Each year, nearly 600 individuals, organizations, and corporations donate unused or gently used medical supplies and medical equipment that Esperança delivers to Nicaragua to support the severely resource- challenged communities to save lives, make diagnoses, and provide lifesaving surgeries. These supplies and equipment are essential to ensure that Esperança's partnering hospitals and clinics are equipped throughout the year with tools to transform lives.

===Phoenix Program===
The Phoenix Program began in 1999 and currently provides health education on oral health, nutrition, fitness, and chronic disease management to uninsured and under-insured children and families. Families are also referred to low-cost health resources and services.
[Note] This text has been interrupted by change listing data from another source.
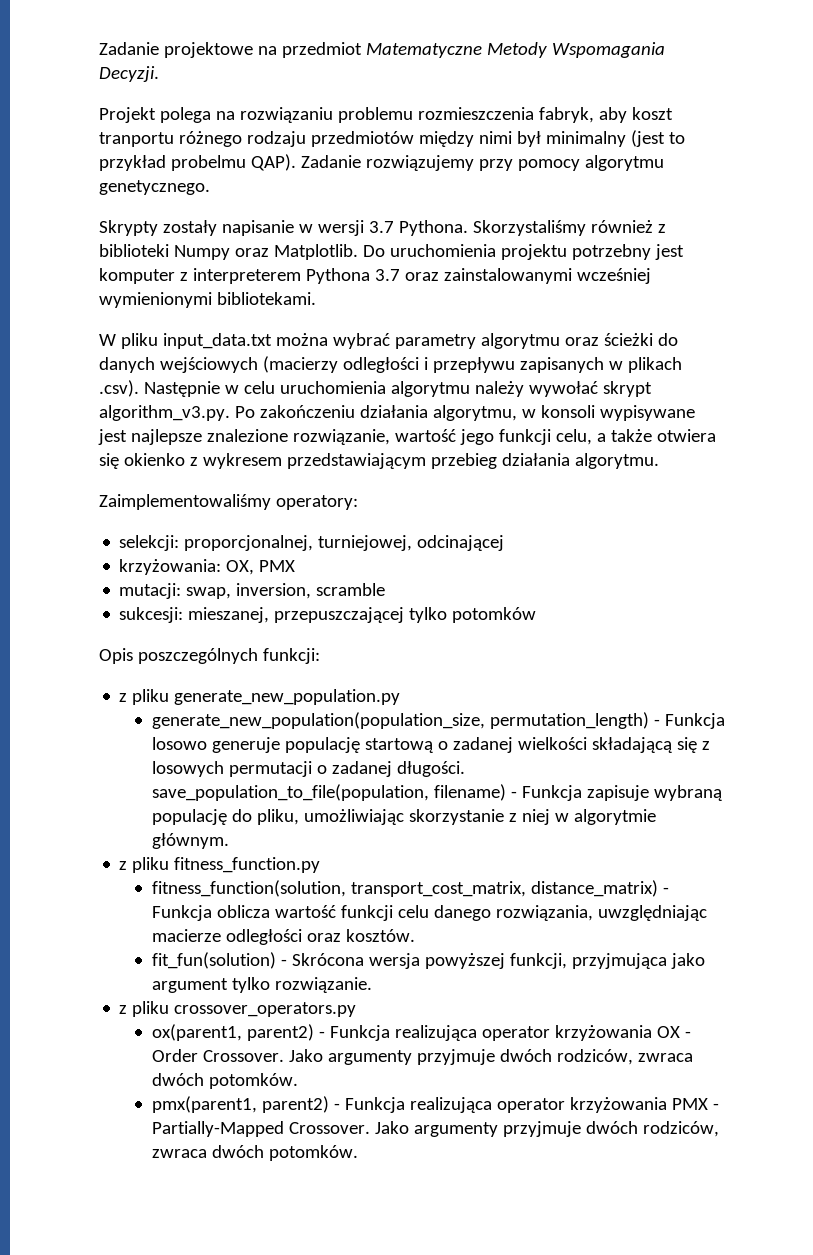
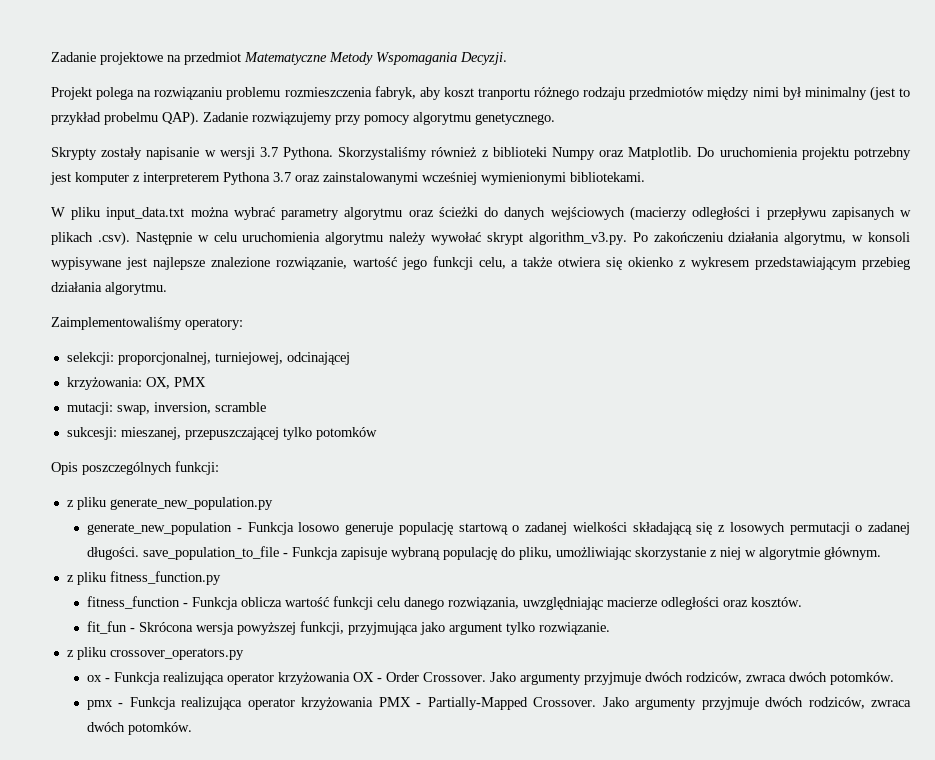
- generate_new_population(population_size, permutation_length) - Funkcja losowo generuje populację startową o zadanej wielkości składającą się z losowych permutacji o zadanej długości. save_population_to_file(population, filename) - Funkcja zapisuje wybraną populację do pliku, umożliwiając skorzystanie z niej w algorytmie głównym.
+ generate_new_population - Funkcja losowo generuje populację startową o zadanej wielkości składającą się z losowych permutacji o zadanej długości. save_population_to_file - Funkcja zapisuje wybraną populację do pliku, umożliwiając skorzystanie z niej w algorytmie głównym.
- fitness_function(solution, transport_cost_matrix, distance_matrix) - Funkcja oblicza wartość funkcji celu danego rozwiązania, uwzględniając macierze odległości oraz kosztów.
+ fitness_function - Funkcja oblicza wartość funkcji celu danego rozwiązania, uwzględniając macierze odległości oraz kosztów.
- fit_fun(solution) - Skrócona wersja powyższej funkcji, przyjmująca jako argument tylko rozwiązanie.
+ fit_fun - Skrócona wersja powyższej funkcji, przyjmująca jako argument tylko rozwiązanie.
- ox(parent1, parent2) - Funkcja realizująca operator krzyżowania OX - Order Crossover.
+ ox - Funkcja realizująca operator krzyżowania OX - Order Crossover.
- pmx(parent1, parent2) - Funkcja realizująca operator krzyżowania PMX - Partially-Mapped Crossover.
+ pmx - Funkcja realizująca operator krzyżowania PMX - Partially-Mapped Crossover.

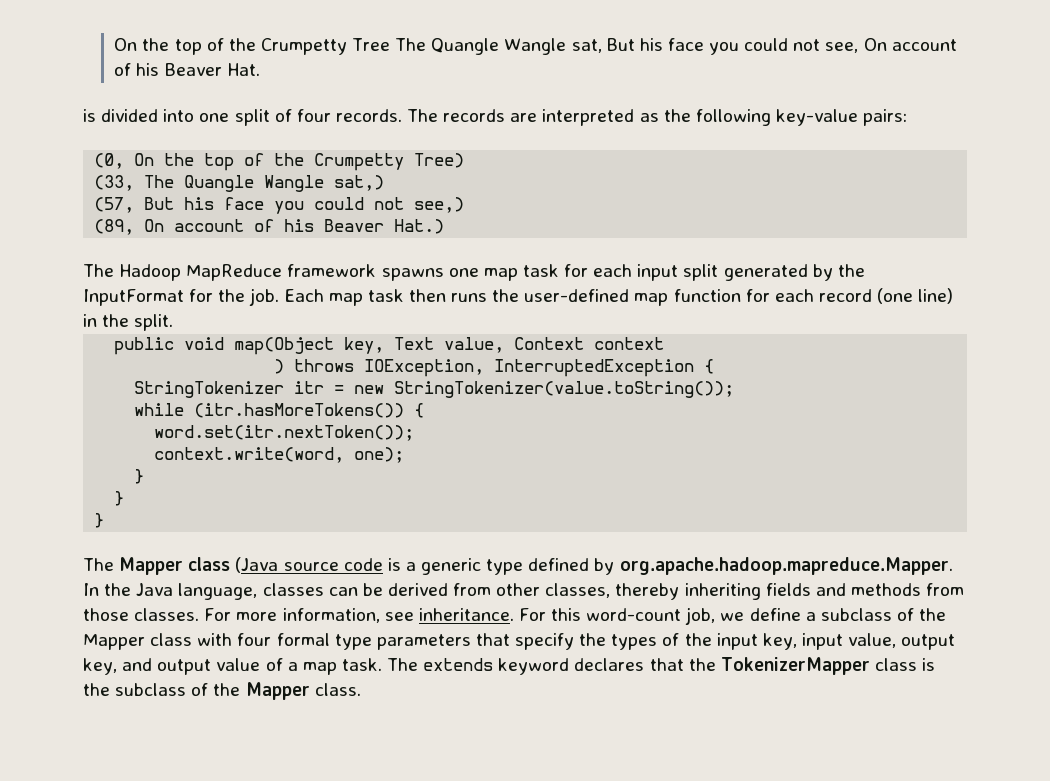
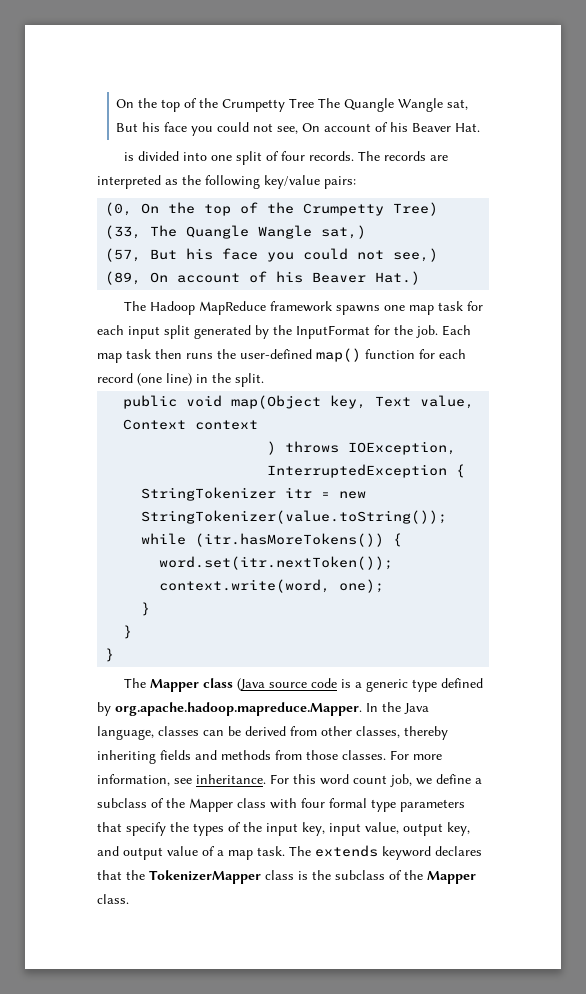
- The records are interpreted as the following key-value pairs:
+ The records are interpreted as the following key/value pairs:
- Each map task then runs the user-defined map function for each record (one line) in the split.
+ Each map task then runs the user-defined map() function for each record (one line) in the split.
- For this word-count job, we define a subclass of the Mapper class with four formal type parameters that specify the types of the input key, input value, output key, and output value of a map task.
+ For this word count job, we define a subclass of the Mapper class with four formal type parameters that specify the types of the input key, input value, output key, and output value of a map task.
Education for adults includes evidence based curriculum informing community members on how to prepare healthy culturally appropriate meals. In addition, a similar curriculum is in development for elementary aged children. Esperança's work in Phoenix provides Promotores (Community Health Workers) opportunities to exchange information, share best practices and build skills. Salud con Sabor Latino (Health with a Latin Flavor) works to connect a network of Promotores and expand leadership opportunities for community members.

===Water and sanitation===
Recent water and sanitation projects have been developed with the assistance of the Ira A. Fulton Schools of Engineering. Communities are built around access to clean water through community wells, water systems and latrines. Each benefiting family participates in the construction of their water system, which in turn creates a personal ownership connection towards improving their health.

===Nutrition and food security===
In 1977 Esperança moved from a curative approach to a preventive model of treatment. The program originated in Brazil and focused on nutrition, including education for mothers as well as recording the weight of their preschool aged children. The program has since expanded to Nicaragua, Peru, Bolivia, and Mozambique.

Esperança invests in education and food-related micro-business that directly provide adequate sources of nutrition while simultaneously yielding profit from excess eggs, milk, grain, livestock, and crops.

These profits are often used to purchase additional food, replace the mud walls of homes, send children to school, gain access to clean water, or obtain needed medical care.

The following 2016 outcomes are notable in improving food security:
- 1,763 agricultural producers received training to increase and expand crop yield
- 122,576 pounds of food were distributed to 4,280 individuals
- 845 heads of households attended training on nutrition and improving their diets.

===Disease prevention and treatment===
Esperança is currently working on the prevention and treatment of Chagas disease in Bolivia.

==Financial accountability==
Esperança currently has a four star rating by Charity Navigator. The organization is currently funded through a combination of grants from private foundations and individual contributions. The United States Agency for International Development has also supported past projects.